* GIVEN RECORDS
• • •

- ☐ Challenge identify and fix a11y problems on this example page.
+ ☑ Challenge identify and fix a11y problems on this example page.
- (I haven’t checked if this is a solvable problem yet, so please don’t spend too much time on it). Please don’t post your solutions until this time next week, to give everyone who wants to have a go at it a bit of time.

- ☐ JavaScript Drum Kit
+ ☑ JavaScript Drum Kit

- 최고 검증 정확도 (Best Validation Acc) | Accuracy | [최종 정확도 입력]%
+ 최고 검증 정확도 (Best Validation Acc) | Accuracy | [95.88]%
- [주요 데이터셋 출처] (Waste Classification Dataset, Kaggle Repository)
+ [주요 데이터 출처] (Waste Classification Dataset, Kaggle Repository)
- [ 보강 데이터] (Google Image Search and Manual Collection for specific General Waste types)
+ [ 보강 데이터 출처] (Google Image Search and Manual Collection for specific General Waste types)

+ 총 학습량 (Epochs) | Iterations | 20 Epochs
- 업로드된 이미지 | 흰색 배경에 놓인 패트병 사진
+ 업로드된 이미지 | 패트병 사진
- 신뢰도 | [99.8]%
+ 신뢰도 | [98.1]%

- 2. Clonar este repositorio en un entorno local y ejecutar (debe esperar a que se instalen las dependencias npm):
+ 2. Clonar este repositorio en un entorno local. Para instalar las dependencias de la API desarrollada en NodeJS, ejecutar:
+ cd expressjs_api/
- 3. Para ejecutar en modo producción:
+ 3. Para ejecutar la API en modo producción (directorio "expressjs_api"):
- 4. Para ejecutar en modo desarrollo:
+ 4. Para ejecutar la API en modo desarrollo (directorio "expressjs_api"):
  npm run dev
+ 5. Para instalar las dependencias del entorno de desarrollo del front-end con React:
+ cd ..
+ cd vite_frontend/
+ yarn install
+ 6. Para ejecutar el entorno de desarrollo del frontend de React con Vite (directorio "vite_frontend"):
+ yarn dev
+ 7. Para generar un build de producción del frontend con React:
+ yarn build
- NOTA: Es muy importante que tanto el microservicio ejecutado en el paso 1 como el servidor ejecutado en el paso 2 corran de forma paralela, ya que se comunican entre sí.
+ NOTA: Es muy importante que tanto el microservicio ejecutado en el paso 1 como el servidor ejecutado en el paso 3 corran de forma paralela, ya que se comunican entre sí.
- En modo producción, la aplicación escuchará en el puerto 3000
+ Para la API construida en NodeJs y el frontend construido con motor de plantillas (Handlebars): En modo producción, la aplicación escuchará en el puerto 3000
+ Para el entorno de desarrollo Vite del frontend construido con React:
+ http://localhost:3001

• • •

How many lines in the entries contain the string "example"? Answer with the number only.

2